Fortunately, I was released late that afternoon. Maybe it was the record of my 2017 experience that convinced them to let me go. Maybe it was because they had me walk to the bathroom and saw that I was fully mobile. And apparently, the doctors did talk to the endocrinologist who told them to let me go. I felt bad to be around all those persons who were really suffering. I kept telling the nurses I felt I was occupying space in their emergency room under false pretenses.

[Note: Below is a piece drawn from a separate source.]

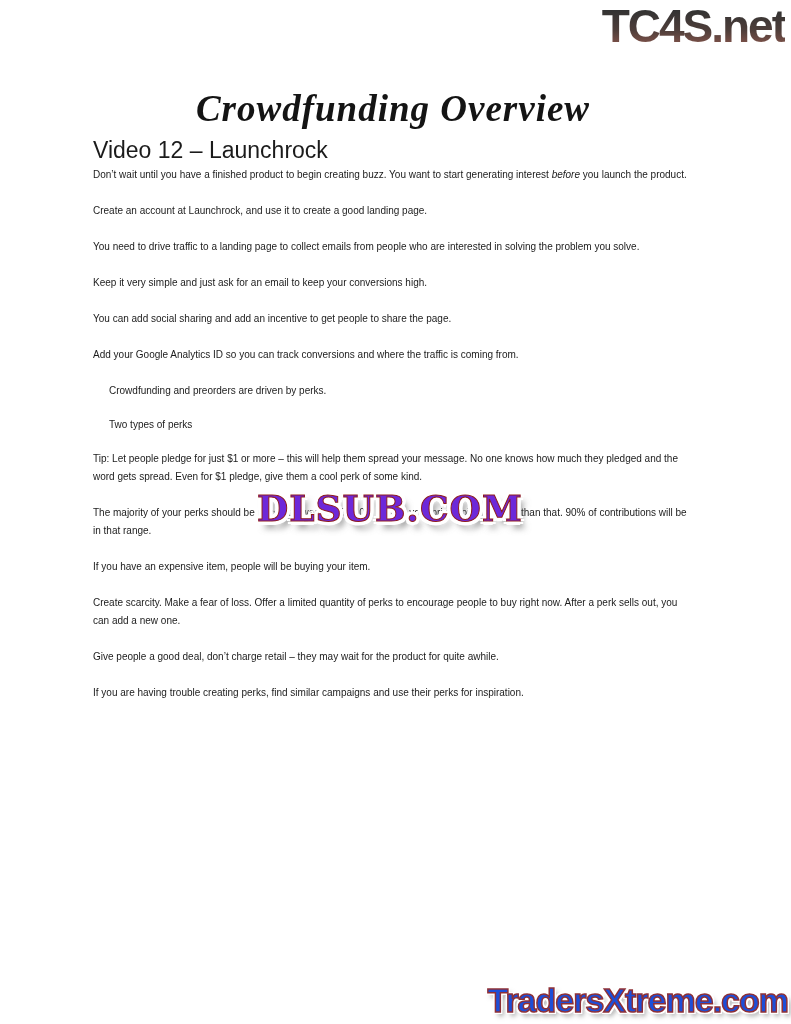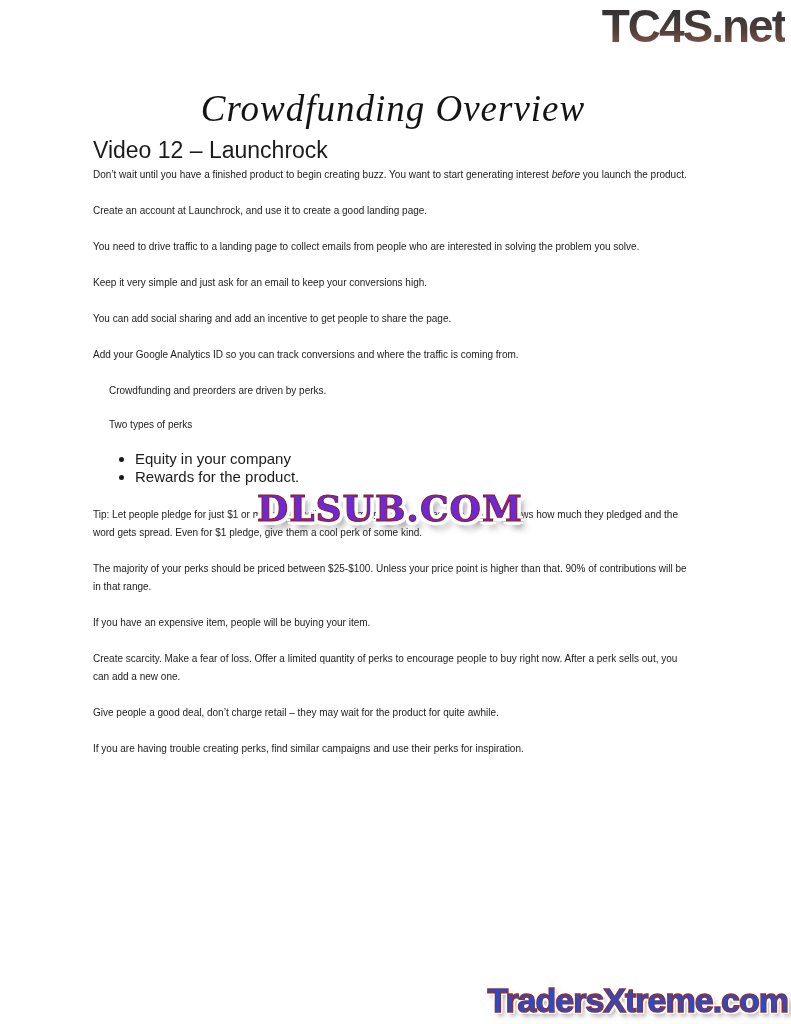"Crowdfunding Overview" .script-title { font-weight: 400 -> 700 }
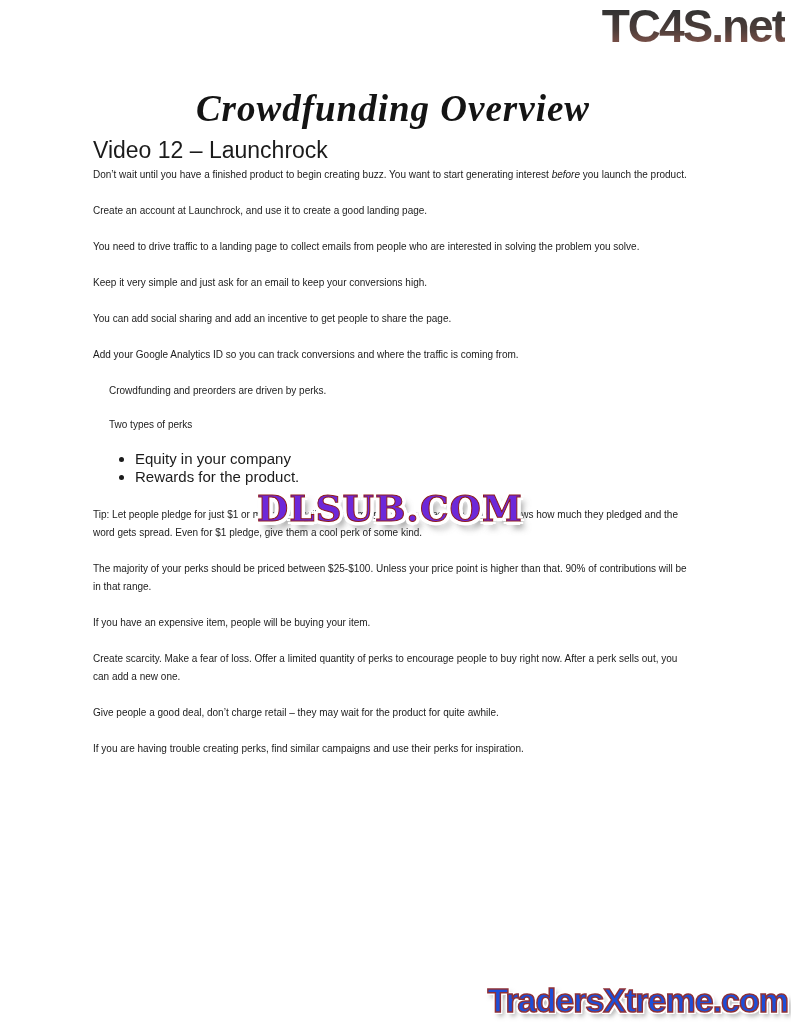"Equity in your company" ul { html: <ul> <li>Equity in your company</li> <li>Rewards for the product.</li> </ul> -> none }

So I took a taxi home, and Martine was at the front of the apartment to give me my wallet so I could pay the driver.

The funny thing is, there is little advanced warning when one is about to suffer an Addisonian Crisis. In this case, I didn’t suspect something was wrong until I returned from the bathroom to go to bed. That was approximately a half-minute warning.

No Nurse, He!

I Discover That I Would Not Make a Good Nurse

Last Tuesday, I posted here that Martine broke her wrist in two places. Worse luck, it was her right wrist; and she is right-handed. I suddenly found myself in the position of being on call fifty times a day or more to help dress her, open jars, wash dishes, help with the laundry, and carry out the garbage and recycling, Neither of us has been in a particularly good mood throughout this ordeal, though our eruptions are fortunately short-lived.

Today Martine had her plastered splint removed and replaced with a fiberglass cast. It turned out she replaced one fiercely uncomfortable hard wrap with another. At first, the fiberglass cast was a vast improvement—until it hardened and pinched as bad as the plaster and splint ever did.

Until such time as Martine’s wrist heals, I am the only pair of working hands in this household.